Apache Airflow is a well-known Open-Source Workflow Management application. It allows you to create workflows using standard Python, allowing anyone with a minimal understanding of the language to deploy one. This is a significant improvement over earlier platforms, which relied on the Command Line or XML to deploy workflows.
Apache Airflow Monitoring has recently gained a lot of traction in enterprises that deal with significant amounts of Data Collection and Processing, making Airflow one of the most widely used data monitoring solutions.

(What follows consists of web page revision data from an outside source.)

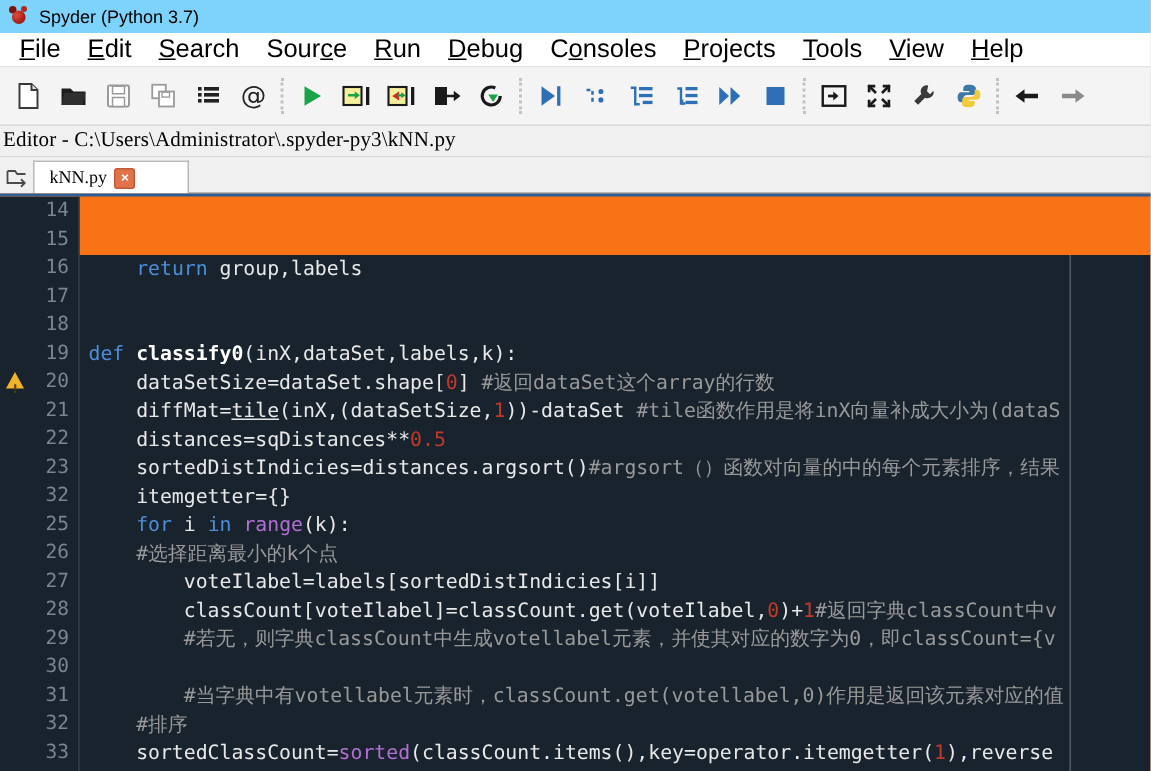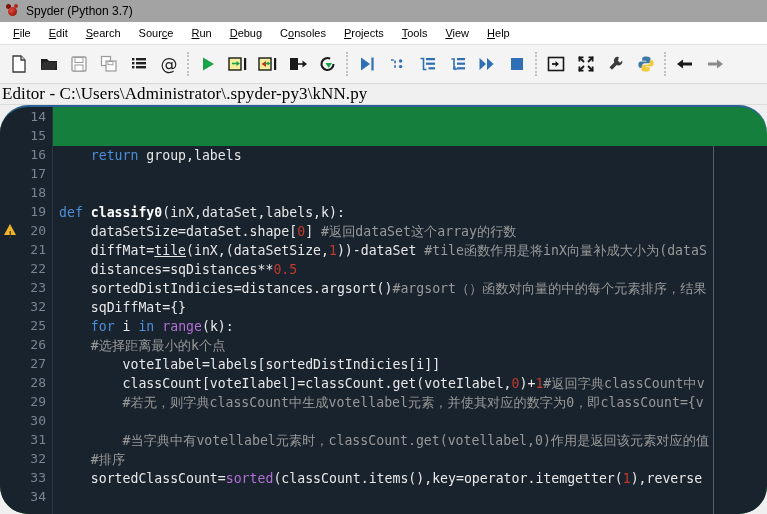--- a/index.html
+++ b/index.html
@@ -27,7 +27,7 @@
   
   .titlebar {
     height: 22px;
-    background: #a3a3a3;
+    background: #7dd3fc;
     display: flex;
     align-items: center;
     padding-left: 6px;

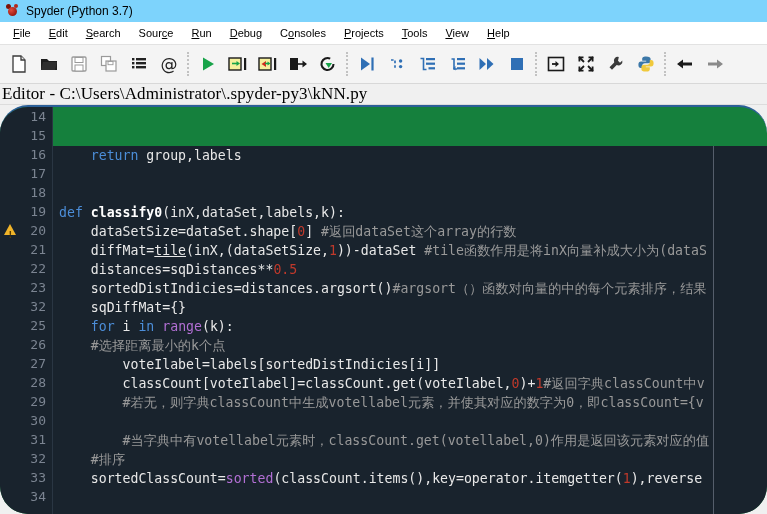--- a/index.html
+++ b/index.html
@@ -79,7 +79,7 @@
   }
   .menu-item {
     padding: 2px 9px;
-    font-size: 11px;
+    font-size: 17px;
     color: #000;
     white-space: nowrap;
     cursor: default;

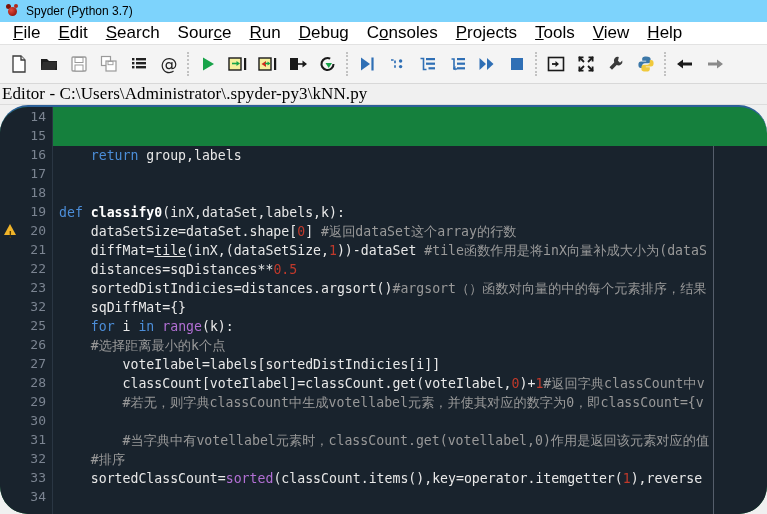--- a/index.html
+++ b/index.html
@@ -133,7 +133,7 @@
   }
   .pathbar .path-text {
     font-family: "Liberation Serif", serif;
-    font-size: 17px;
+    font-size: 14px;
     color: #000;
     white-space: nowrap;
     letter-spacing: 0.1px;

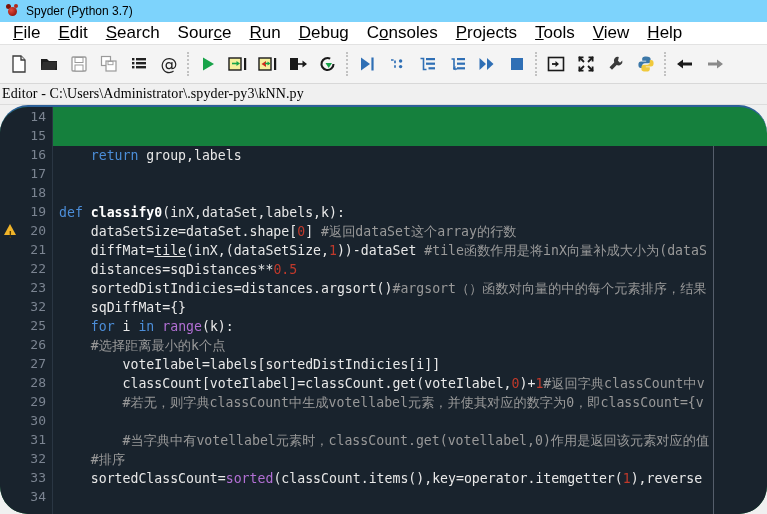--- a/index.html
+++ b/index.html
@@ -484,6 +484,20 @@
     <span class="path-text">Editor - C:\Users\Administrator\.spyder-py3\kNN.py</span>
   </div>
 
+  <div class="tabbar">
+    <div class="tab-browse">
+      <svg width="16" height="16" viewBox="0 0 16 16">
+          <path d="M2 4 h5 l1.5 2 h5.5" fill="none" stroke="#4a4a4a" stroke-width="1.2"></path>
+          <path d="M2 4 v8 h11" fill="none" stroke="#4a4a4a" stroke-width="1.2"></path>
+          <path d="M11 9.5 l2.5 2.5 l-2.5 2.5" fill="none" stroke="#4a4a4a" stroke-width="1.2"></path>
+        </svg>
+    </div>
+    <div class="tab">
+      <span class="tab-label">kNN.py</span>
+      <span class="tab-close">×</span>
+    </div>
+    <div class="tab-fill"></div>
+  </div>
 
   <div class="editor">
     <div class="gutter" id="gutter">

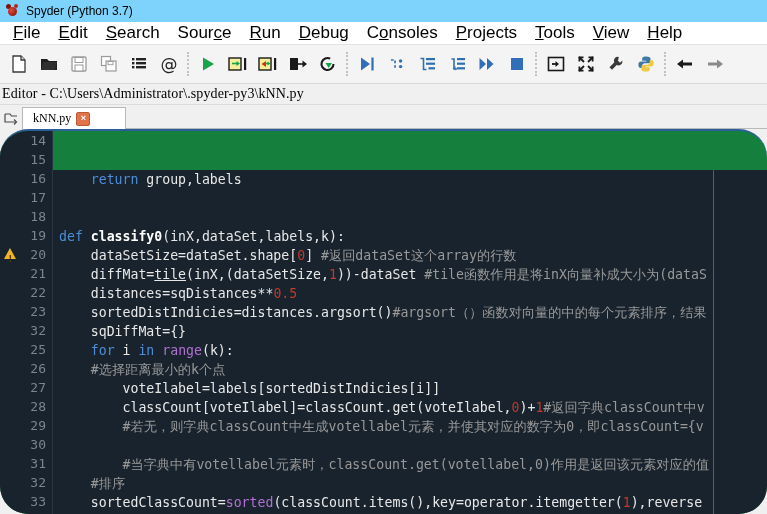--- a/index.html
+++ b/index.html
@@ -196,12 +196,11 @@
   
   .editor {
     flex: 1 1 auto;
-    background: #15803d;
+    background: #f97316;
     position: relative;
     display: flex;
     overflow: hidden;
     border-top: 2px solid #2b5f97;
-    border-radius: 28px;
   }
   .gutter {
     width: 52px;

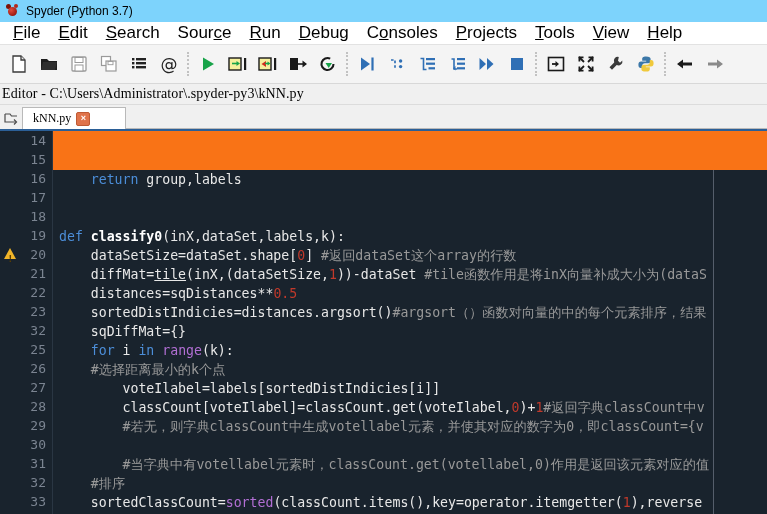--- a/index.html
+++ b/index.html
@@ -532,7 +532,7 @@
         <div class="line"><span class="t-plain">    diffMat=</span><span class="t-plain t-ul">tile</span><span class="t-plain">(inX,(dataSetSize,</span><span class="t-num">1</span><span class="t-plain">))-dataSet </span><span class="t-com">#tile函数作用是将inX向量补成大小为(dataS</span></div>
         <div class="line"><span class="t-plain">    distances=sqDistances**</span><span class="t-num">0.5</span></div>
         <div class="line"><span class="t-plain">    sortedDistIndicies=distances.argsort()</span><span class="t-com">#argsort（）函数对向量的中的每个元素排序，结果</span></div>
-        <div class="line"><span class="t-plain">    sqDiffMat={}</span></div>
+        <div class="line"><span class="t-plain">    itemgetter={}</span></div>
         <div class="line"><span class="t-plain">    </span><span class="t-kw">for</span><span class="t-plain"> i </span><span class="t-kw">in</span><span class="t-plain"> </span><span class="t-bi">range</span><span class="t-plain">(k):</span></div>
         <div class="line"><span class="t-plain">    </span><span class="t-com">#选择距离最小的k个点</span></div>
         <div class="line"><span class="t-plain">        voteIlabel=labels[sortedDistIndicies[i]]</span></div>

In this article, you will get to know everything about Airflow Monitoring and understand the important terms and mechanisms related to Airflow Monitoring.
What is Apache Airflow?
Apache Airflow is an open-source tool for automating and scheduling workflows. It allows users to programmatically create, schedule, and monitor data processing pipelines using a Directed Acyclic Graph (DAG) of nodes and connectors. Geared mainly towards use by data engineers, Airflow provides reliable orchestration of complex processes or data pipelines with strong visibility into dependencies, progress, logs, and task statuses.
Key Features
- Versatility: Users can design customized operators, executors, and hooks.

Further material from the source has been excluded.